- _Try it_
Report every line of the records beneath this task that holds the string "hand".

- _Supplied material_
——————————

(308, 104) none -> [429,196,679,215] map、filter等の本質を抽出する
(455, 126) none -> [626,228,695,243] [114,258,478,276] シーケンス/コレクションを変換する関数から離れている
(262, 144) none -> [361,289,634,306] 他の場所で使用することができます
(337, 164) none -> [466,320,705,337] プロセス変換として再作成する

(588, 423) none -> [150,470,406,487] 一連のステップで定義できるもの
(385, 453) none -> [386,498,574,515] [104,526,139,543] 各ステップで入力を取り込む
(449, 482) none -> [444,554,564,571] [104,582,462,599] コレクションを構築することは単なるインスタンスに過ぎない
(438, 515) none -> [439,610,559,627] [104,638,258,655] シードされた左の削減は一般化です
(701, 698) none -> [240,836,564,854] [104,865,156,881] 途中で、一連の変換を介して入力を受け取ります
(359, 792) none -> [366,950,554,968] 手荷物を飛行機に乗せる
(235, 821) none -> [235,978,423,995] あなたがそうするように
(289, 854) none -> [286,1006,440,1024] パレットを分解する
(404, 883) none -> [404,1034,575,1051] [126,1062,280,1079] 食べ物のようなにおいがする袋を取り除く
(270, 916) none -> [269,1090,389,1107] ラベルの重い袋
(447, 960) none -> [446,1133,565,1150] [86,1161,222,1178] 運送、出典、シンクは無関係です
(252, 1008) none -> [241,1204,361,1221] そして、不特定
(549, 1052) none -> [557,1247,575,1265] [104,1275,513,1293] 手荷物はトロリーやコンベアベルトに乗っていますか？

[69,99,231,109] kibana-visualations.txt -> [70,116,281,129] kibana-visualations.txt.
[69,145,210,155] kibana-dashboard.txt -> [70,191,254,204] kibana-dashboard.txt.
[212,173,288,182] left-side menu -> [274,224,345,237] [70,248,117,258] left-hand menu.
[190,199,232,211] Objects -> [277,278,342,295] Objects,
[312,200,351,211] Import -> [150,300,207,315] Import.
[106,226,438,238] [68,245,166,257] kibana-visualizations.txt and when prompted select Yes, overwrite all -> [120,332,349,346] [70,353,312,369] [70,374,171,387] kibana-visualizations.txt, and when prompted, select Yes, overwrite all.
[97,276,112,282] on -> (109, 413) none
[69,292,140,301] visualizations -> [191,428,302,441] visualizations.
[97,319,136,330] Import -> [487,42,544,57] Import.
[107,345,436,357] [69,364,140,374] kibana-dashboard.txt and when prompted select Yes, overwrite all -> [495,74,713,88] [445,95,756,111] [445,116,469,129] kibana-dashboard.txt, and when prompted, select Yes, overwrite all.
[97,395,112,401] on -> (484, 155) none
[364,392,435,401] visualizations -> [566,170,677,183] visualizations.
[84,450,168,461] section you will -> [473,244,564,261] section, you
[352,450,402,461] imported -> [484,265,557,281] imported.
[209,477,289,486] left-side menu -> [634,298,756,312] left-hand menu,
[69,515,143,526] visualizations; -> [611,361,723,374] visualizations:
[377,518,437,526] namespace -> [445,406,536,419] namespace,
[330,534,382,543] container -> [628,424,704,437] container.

——————————

- _Expected output_
[212,173,288,182] left-side menu -> [274,224,345,237] [70,248,117,258] left-hand menu.
[209,477,289,486] left-side menu -> [634,298,756,312] left-hand menu,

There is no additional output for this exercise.